:: What you need to do ::
Wherever the records include pictures, skip them and transcribe all the rest word for word.
<<<<
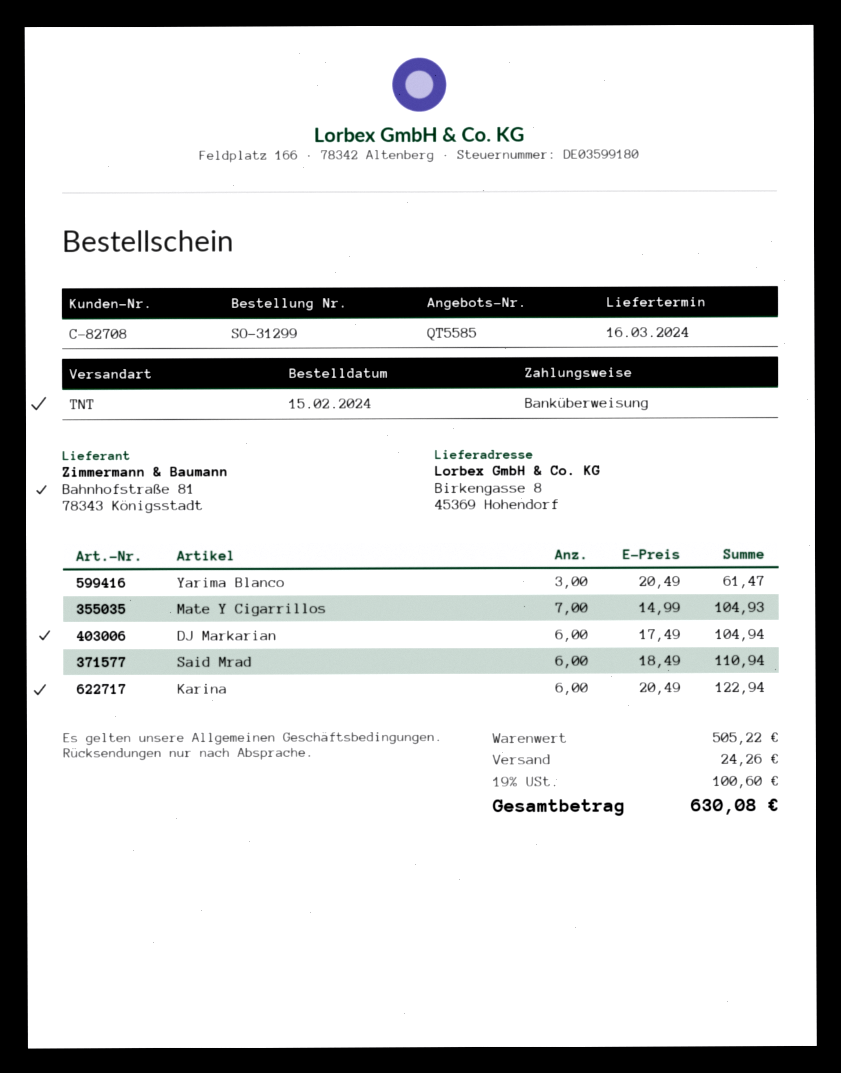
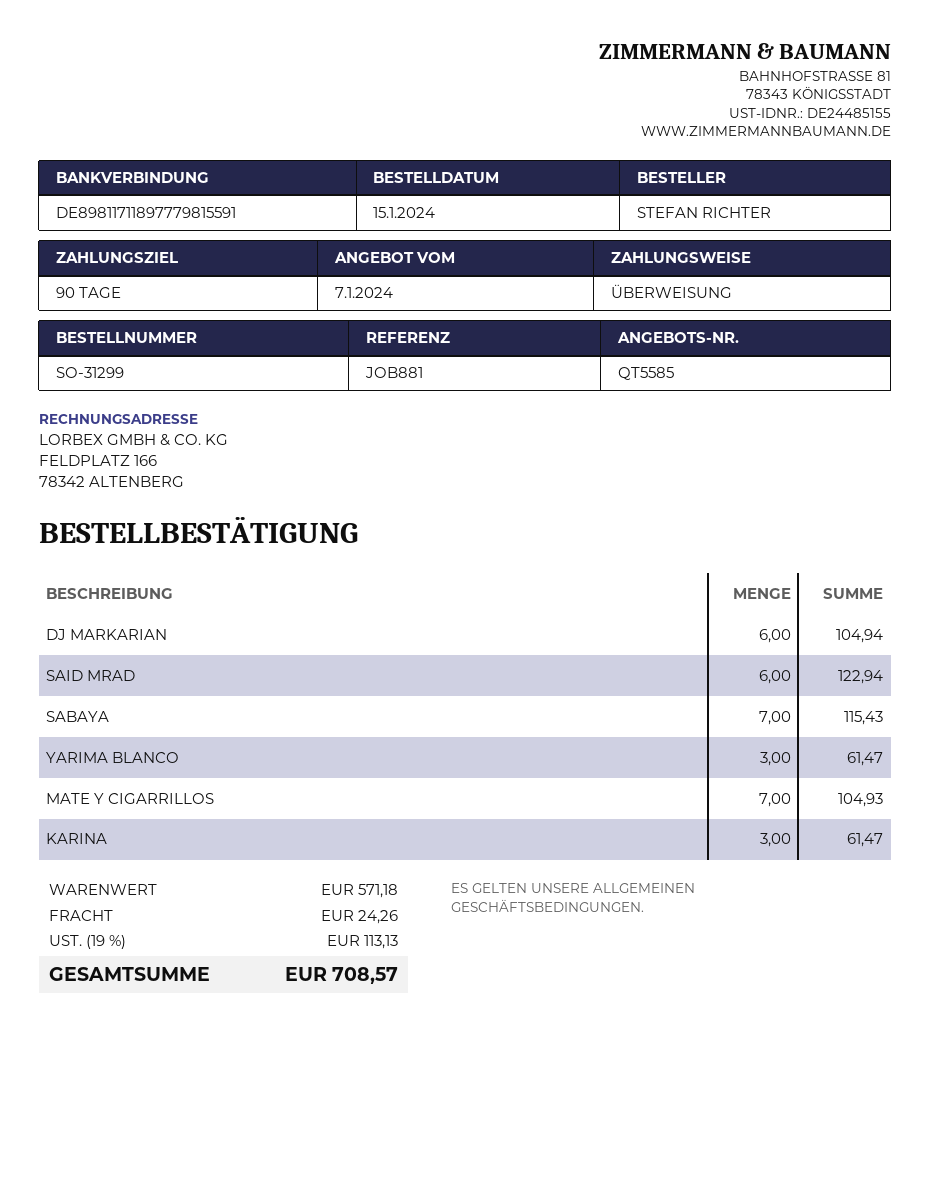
order date: 2024-02-15 -> 2024-01-15
Said Mrad: 6 for 110.94 -> 6 for 122.94
Karina: 6 for 122.94 -> 3 for 61.47
SABAYA: none -> 7 for 115.43
subtotal: 505.22 -> 571.18
tax: 19% = 100.60 -> 19% = 113.13
total: 630.08 -> 708.57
>>>>
:: Written reply ::
order date: 2024-02-15 -> 2024-01-15
Said Mrad: 6 for 110.94 -> 6 for 122.94
Karina: 6 for 122.94 -> 3 for 61.47
SABAYA: none -> 7 for 115.43
subtotal: 505.22 -> 571.18
tax: 19% = 100.60 -> 19% = 113.13
total: 630.08 -> 708.57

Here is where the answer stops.